Photo: (Photo by Kevork Djansezian/Getty Images)
*UPDATE: The statistic above, which has been cited repeatedly including by PBS, may be wrong. Or at least it does not appear to be in the academic study that PBS referred to. Our readers and others have said that the correct percentage is ~2%-3%, not 9%.ORIGINAL: It has often been said that lotteries are a tax on the poor.
And that’s a fair description.
Joe Weisenthal pointed out yesterday that poor people regularly buy lottery tickets, while rich people only buy them when the jackpots have gotten huge.
What’s less commonly realised is just how much money poor people spend on lottery tickets.
That’s 9% of an income that is presumably extraordinarily hard to live on to begin with.
Rich, educated people tend to ridicule lottery players because the odds against winning are so astronomical.
As PBS points out, you are 17-times more likely to get hit by falling aeroplane parts than you are to win the lottery.
And you’re 50-times more likely to get hit by lightning.
But poor people keep on buying lottery tickets.
Because they’re stupid?
That’s the popular explanation, at least among rich non-lottery players.
But the more accurate explanation is probably that having any chance at radically improving their circumstances is probably better than having no chance.
In any event, the fact that households that earn $13,000 or less spend 9% of their incomes on lottery tickets raises a few questions.
First, are those households receiving money from the government in the form of food stamps, tax breaks, or welfare?
If so, is it really fair to spend taxpayer money on lottery tickets? Is that what the folks who support assistance to poor households expect the money to be spent on?
Second, given that lotteries are primarily used to generate revenue for states, might it not be fairer to just collect the revenue directly, as taxes?

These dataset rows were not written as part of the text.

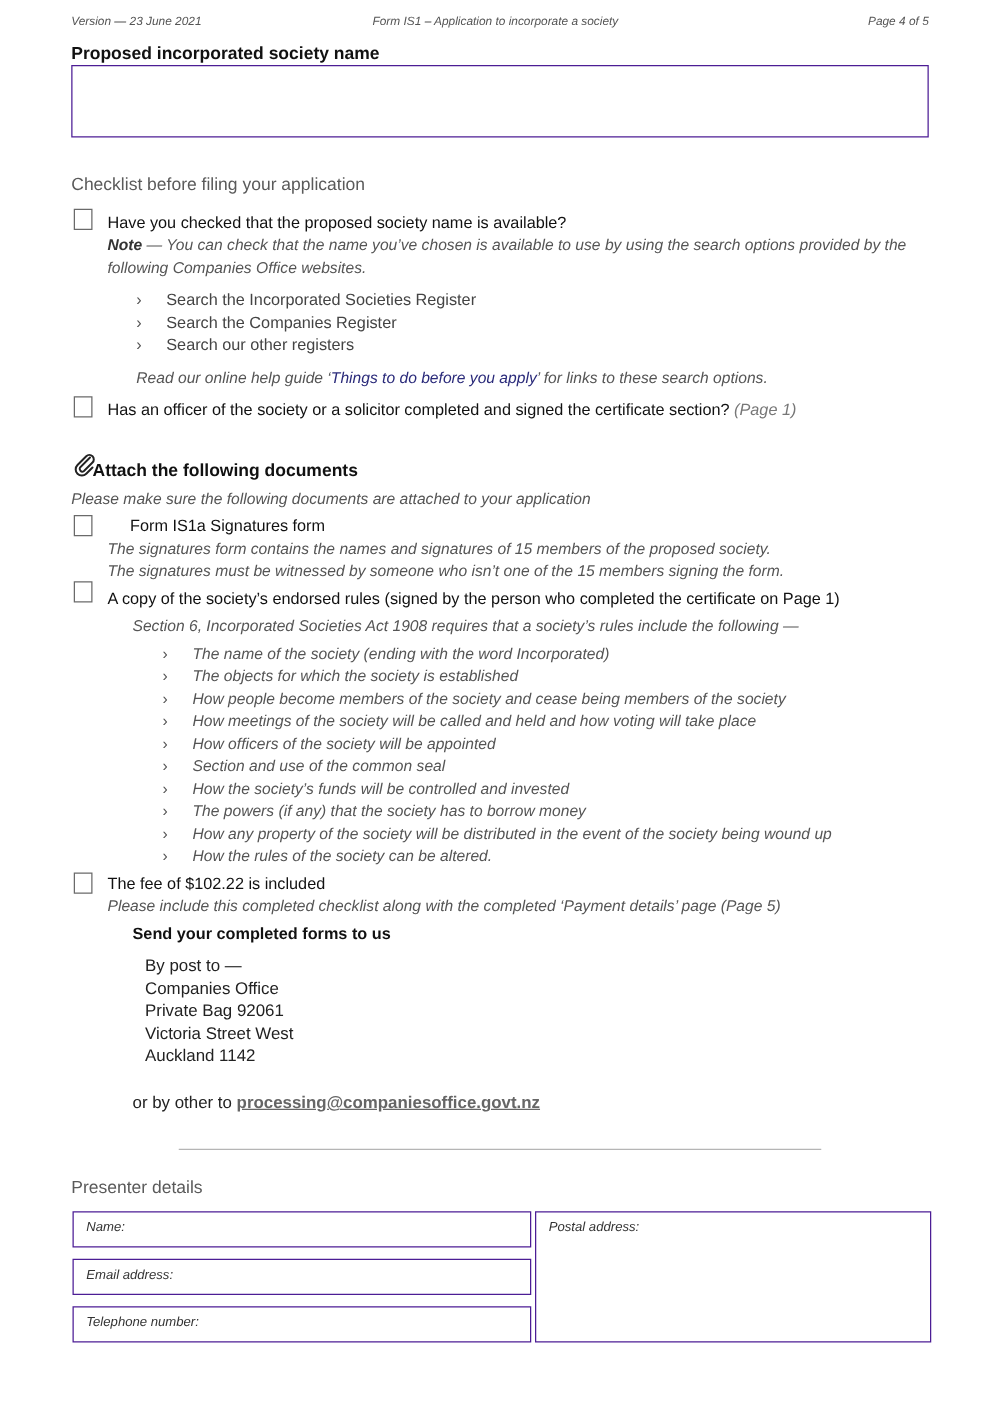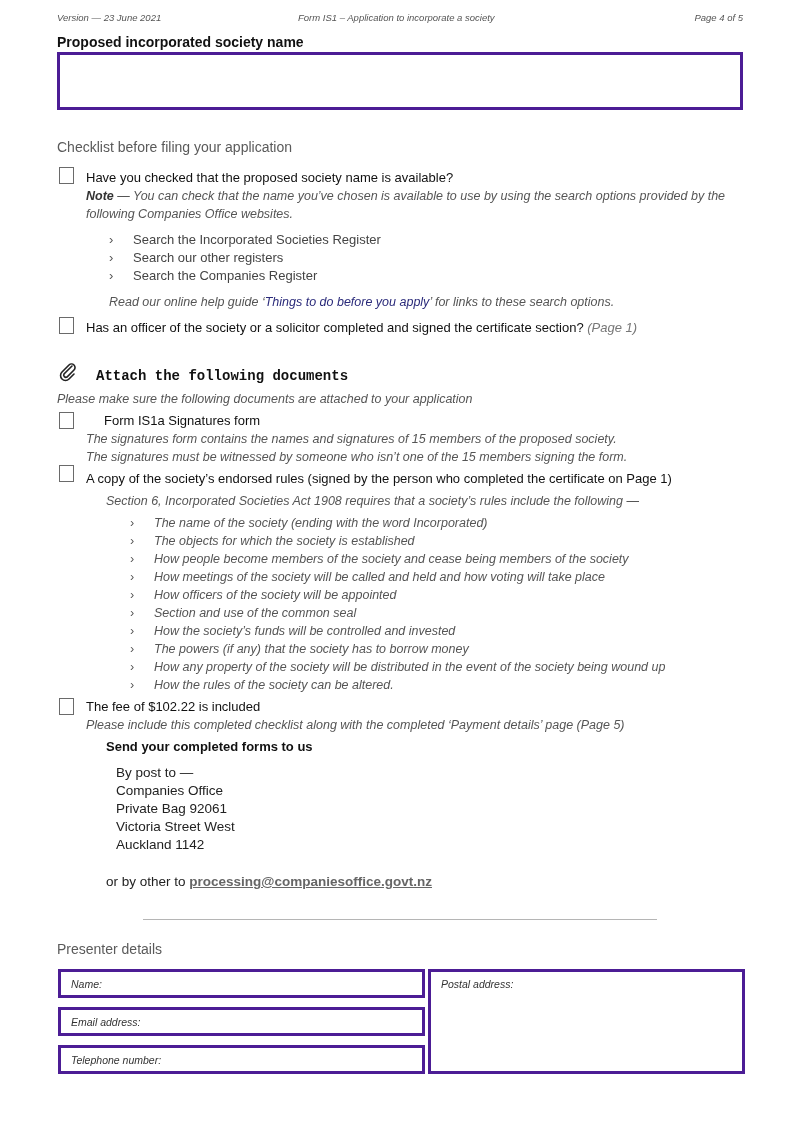"› Search our other registers" div { order: before "› Search the Companies Register" -> after "› Search the Companies Register" }
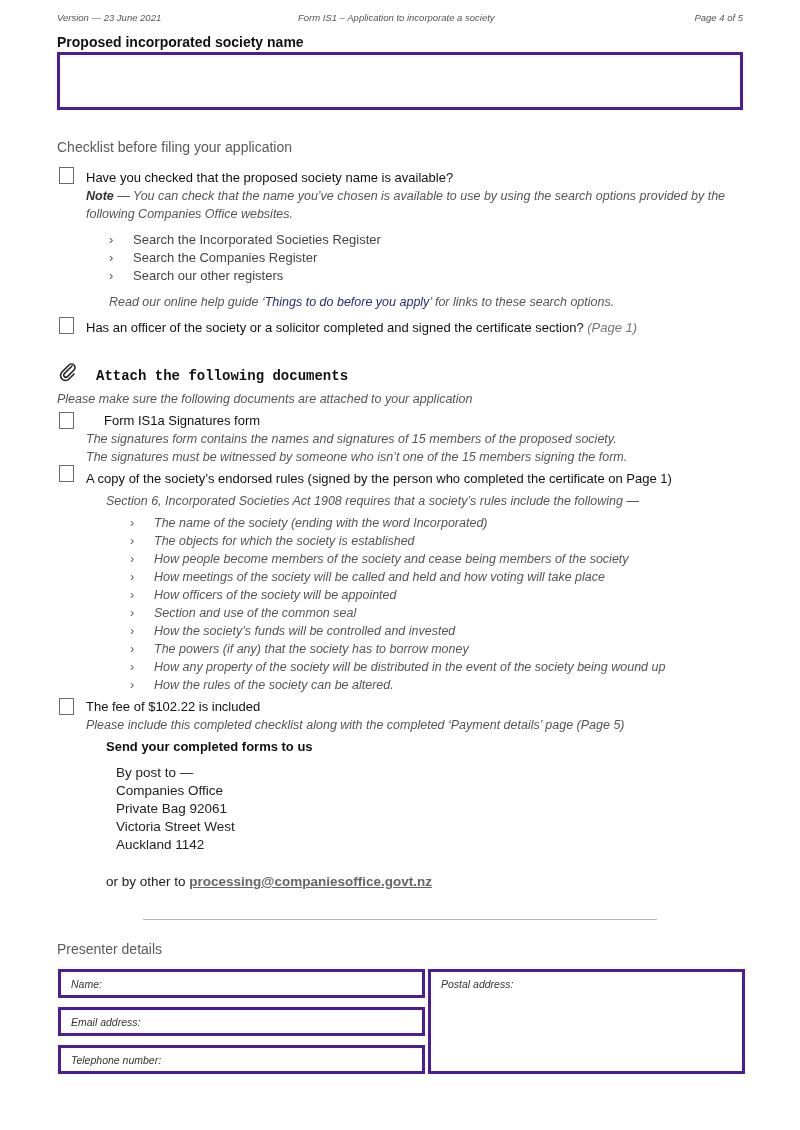"Attach the following documents" div.abs { font-family: Liberation Mono, monospace -> none; left: 96px -> 74px }
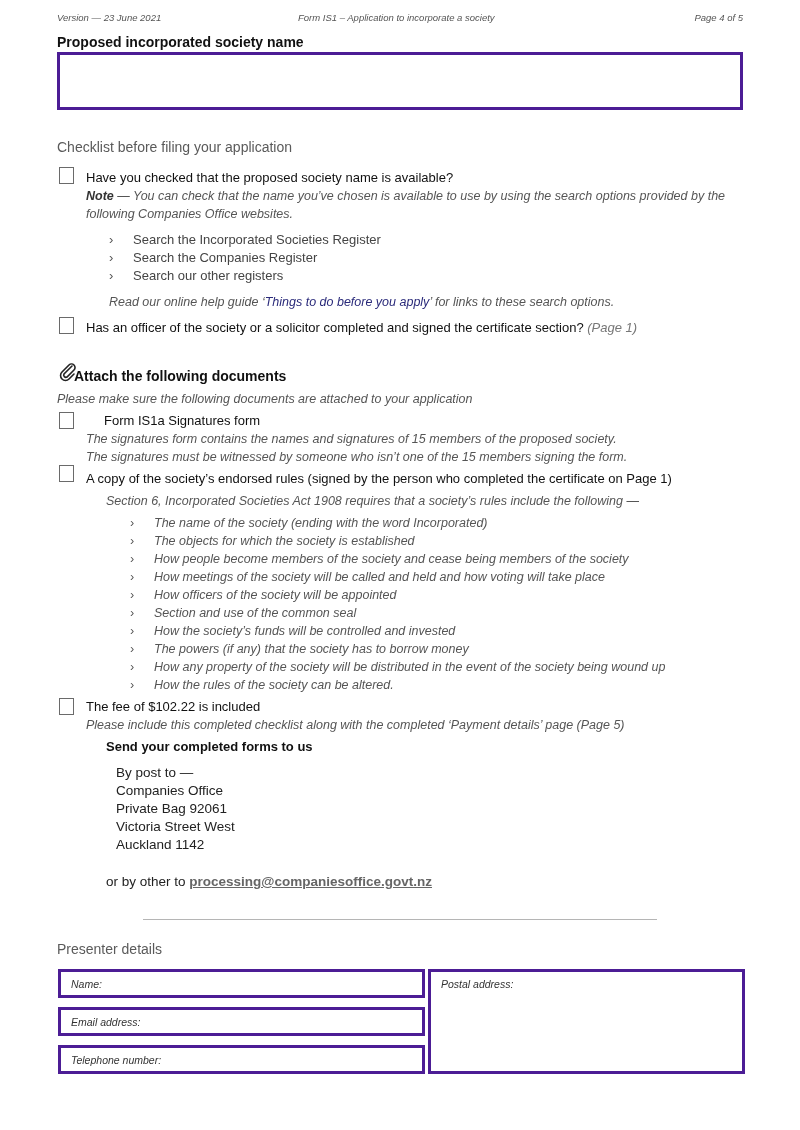"Name:" .box { border: 3px solid #4c1d95 -> 1px solid #4c1d95 }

Or have lotteries discovered a magical way to tax people–one in which even anti-tax crusaders voluntarily choose to pay huge taxes in exchange for a minuscule chance of making a killing?
Should the United States government raise ALL its tax revenue that way?
Anyway, the finding that households earning $13,000 spend 9% of their precious dollars on lottery tickets is startling. And depressing. And it’s worth thinking more about whether the government should really be sponsoring lotteries.